Artie wobbled down the stairs. Cops led him through the mob—but not into the mayor’s waiting limo. They shoved
him into the back of a patrol car, and sped away.
That was the first sign that we’d been found out. Driving away from the airport, we heard local radio news declaring the whole thing a college prank. The cops drove Artie straight to jail. He was charged with disorderly conduct and fined fifty dollars. The dean of students suspended Artie indefinitely, but only after posting his bail and putting him up for the night. Artie was convicted but later got it overturned, and the student body coughed up six hundred dollars for the airport damages.
I didn’t know it then, but I had learned an invaluable lesson that I’d apply many times in my show business career: how to create history, not just wait for it to happen.

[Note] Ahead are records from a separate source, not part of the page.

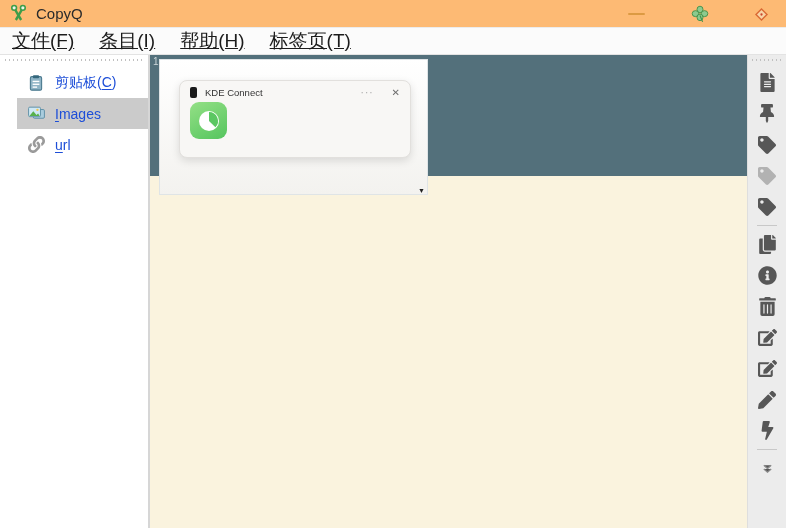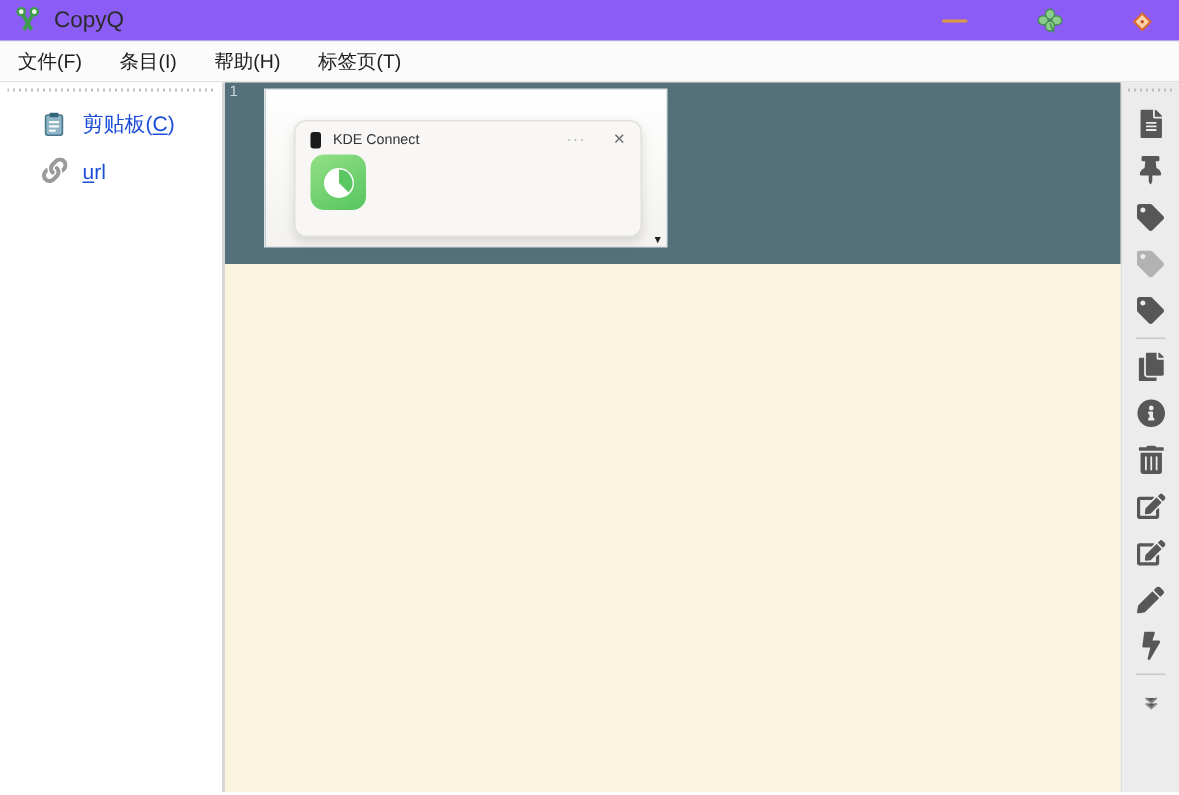--- a/index.html
+++ b/index.html
@@ -7,7 +7,7 @@
   .window { width:786px; height:530px; background:#fff; position:relative; overflow:hidden; }
 
   
-  .titlebar { height:28px; display:flex; align-items:center; background:#8b5cf6; padding-left:9px; position:relative; border-bottom:1px solid #ececec; }
+  .titlebar { height:28px; display:flex; align-items:center; background:#fdba74; padding-left:9px; position:relative; border-bottom:1px solid #ececec; }
   .title-text { font-size:15px; color:#2b2b2b; margin-left:8px; }
   .titlebar-controls { position:absolute; right:0; top:0; height:28px; display:flex; align-items:center; }
   .min-btn { width:17px; height:2px; background:#dc9a43; border-radius:1px; margin-right:46px; cursor:pointer; }

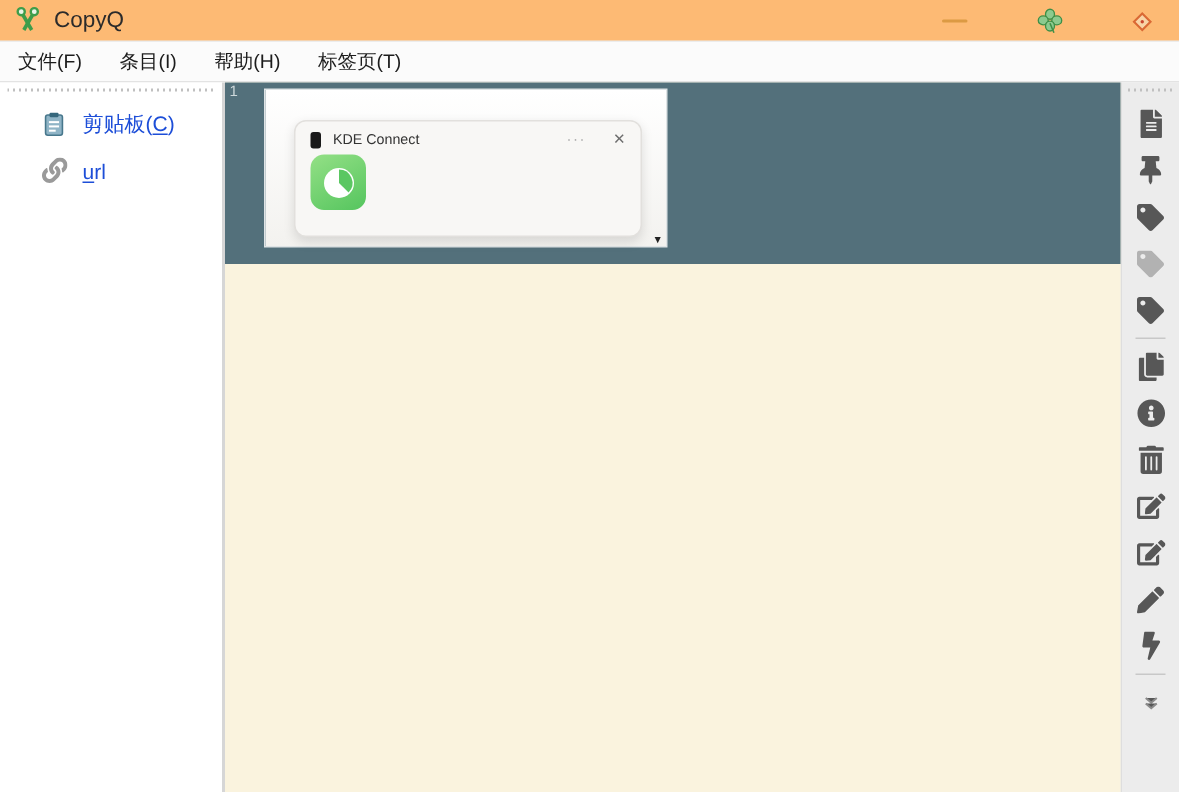--- a/index.html
+++ b/index.html
@@ -17,7 +17,7 @@
 
   
   .menubar { height:27px; display:flex; align-items:center; background:#fbfbfb; border-bottom:1px solid #e3e3e3; padding-left:2px; }
-  .menu-item { font-size:13px; color:#1c1c1c; padding:4px 10px; margin-right:5px; cursor:default; }
+  .menu-item { font-size:19px; color:#1c1c1c; padding:4px 10px; margin-right:5px; cursor:default;text-decoration:underline; }
 
   
   .content { display:flex; height:473px; }

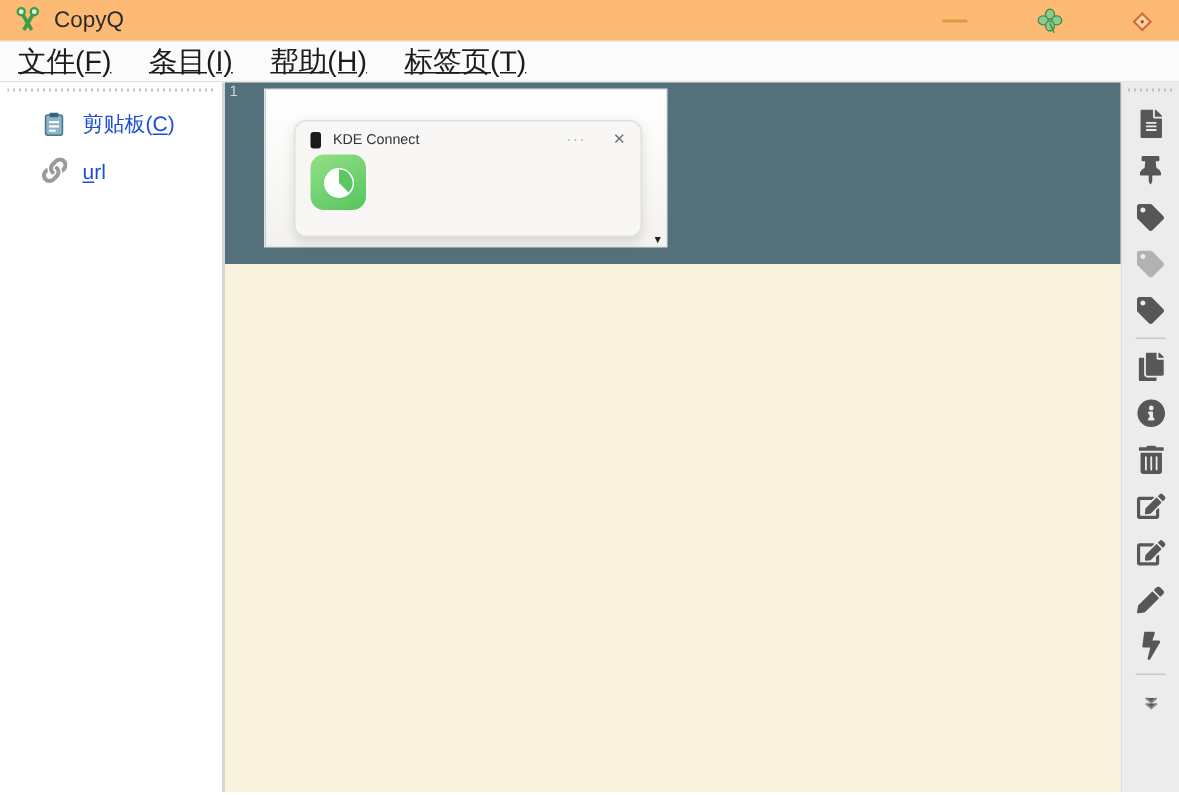--- a/index.html
+++ b/index.html
@@ -32,7 +32,7 @@
   .main { flex:1; background:#faf3de; position:relative; }
   .item-row { height:121px; background:#53707b; position:relative; cursor:pointer; }
   .row-num { position:absolute; left:3px; top:1px; font-size:10px; color:#cdd7da; }
-  .thumb { position:absolute; left:26px; top:4px; width:269px; height:106px; background:linear-gradient(#ffffff,#f3f2ef); border:1px solid #dfe4e6; }
+  .thumb { position:absolute; left:9px; top:4px; width:269px; height:136px; background:linear-gradient(#ffffff,#f3f2ef); border:1px solid #dfe4e6; }
   .scroll-more { position:absolute; right:2px; bottom:0; font-size:7px; color:#222; }
 
   .toast { position:absolute; left:19px; top:20px; width:232px; height:78px; background:#f8f7f5; border:1px solid #e2e0dd; border-radius:8px; box-shadow:0 3px 8px rgba(0,0,0,.12); }

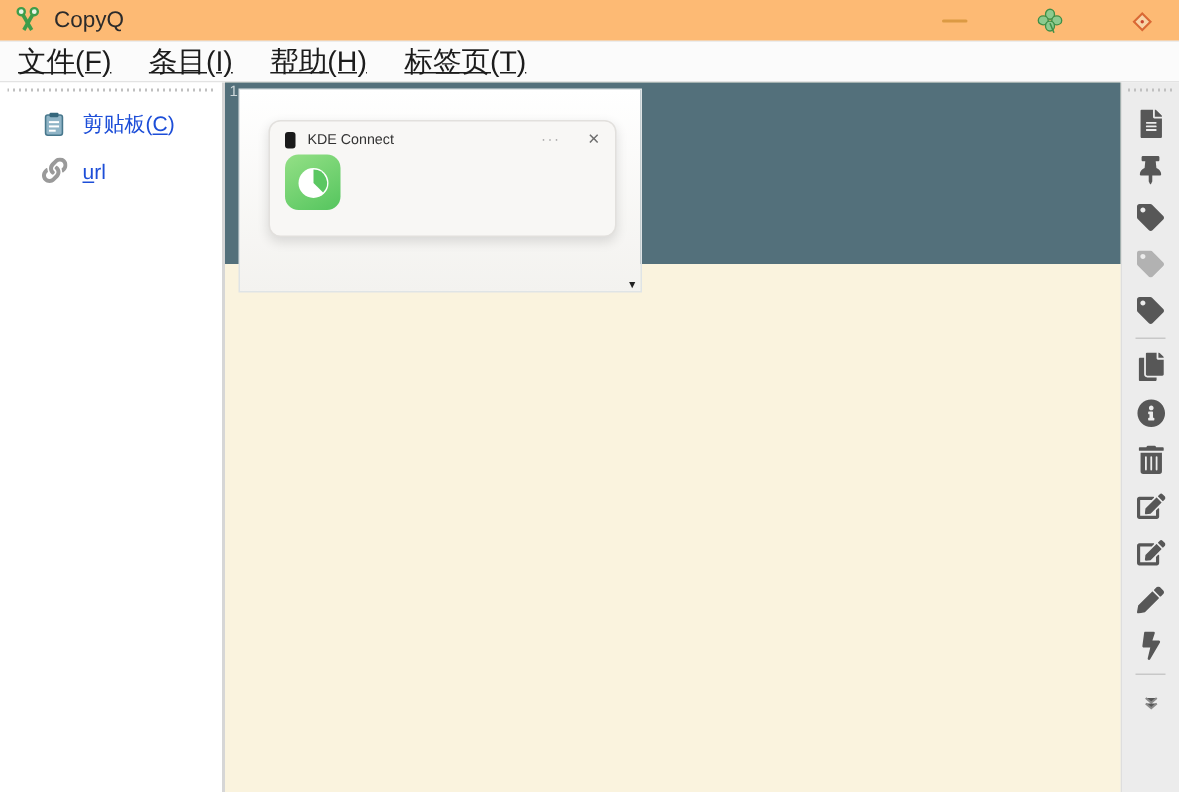--- a/index.html
+++ b/index.html
@@ -118,6 +118,17 @@
         <span><span>剪贴板(</span><u>C</u><span>)</span></span>
       </div>
 
+      <div class="tab selected">
+        <span class="ticon">
+          <svg width="19" height="19" viewBox="0 0 24 24">
+            <rect x="8" y="7" width="14" height="11" rx="1.5" fill="#a9ccdd" stroke="#5e8fa6" stroke-width="1.2"></rect>
+            <rect x="2" y="4" width="15" height="12" rx="1.5" fill="#cfe9f5" stroke="#5e8fa6" stroke-width="1.2"></rect>
+            <path d="M3 15 L8 9 L12 14 L14 12 L16 15 Z" fill="#58b14c"></path>
+            <circle cx="13.2" cy="7.4" r="1.5" fill="#f3c64e"></circle>
+          </svg>
+        </span>
+        <span><span></span><u>I</u><span>mages</span></span>
+      </div>
 
       <div class="tab">
         <span class="ticon">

My mother and father moved out of Oceanside while I was at Buffalo. Before I left, my father had had a heart attack or two; now they were coming more often. In those days doctors didn’t know much of anything to do for heart attacks except to give you nitroglycerin capsules; when you suffered chest pains you placed one under your tongue and supposedly it relieved the symptoms.
If you were an old Jew from New York, the other thing you could do for it was retire and get away from the cold weather by moving to Florida, which they did, selling the Oceanside house. I think they got eighteen thousand dollars for it.
At first they lived in a hotel on Collins Avenue at the north end of Miami Beach. It had a name like the Seaview or the Seacrest, maybe four stories tall, right across from the water. They had a little studio apartment with a kitchenette. It wasn’t a lot, but it got my dad away from the cold winters, which were hard on his heart. At one point I took a psychological leave of absence from school—it was the easiest way to get out of the draft, I thought—and drove down to stay with them. The place was so small I slept in a closet. But that was fine, and I got to spend some real quality time with my dad.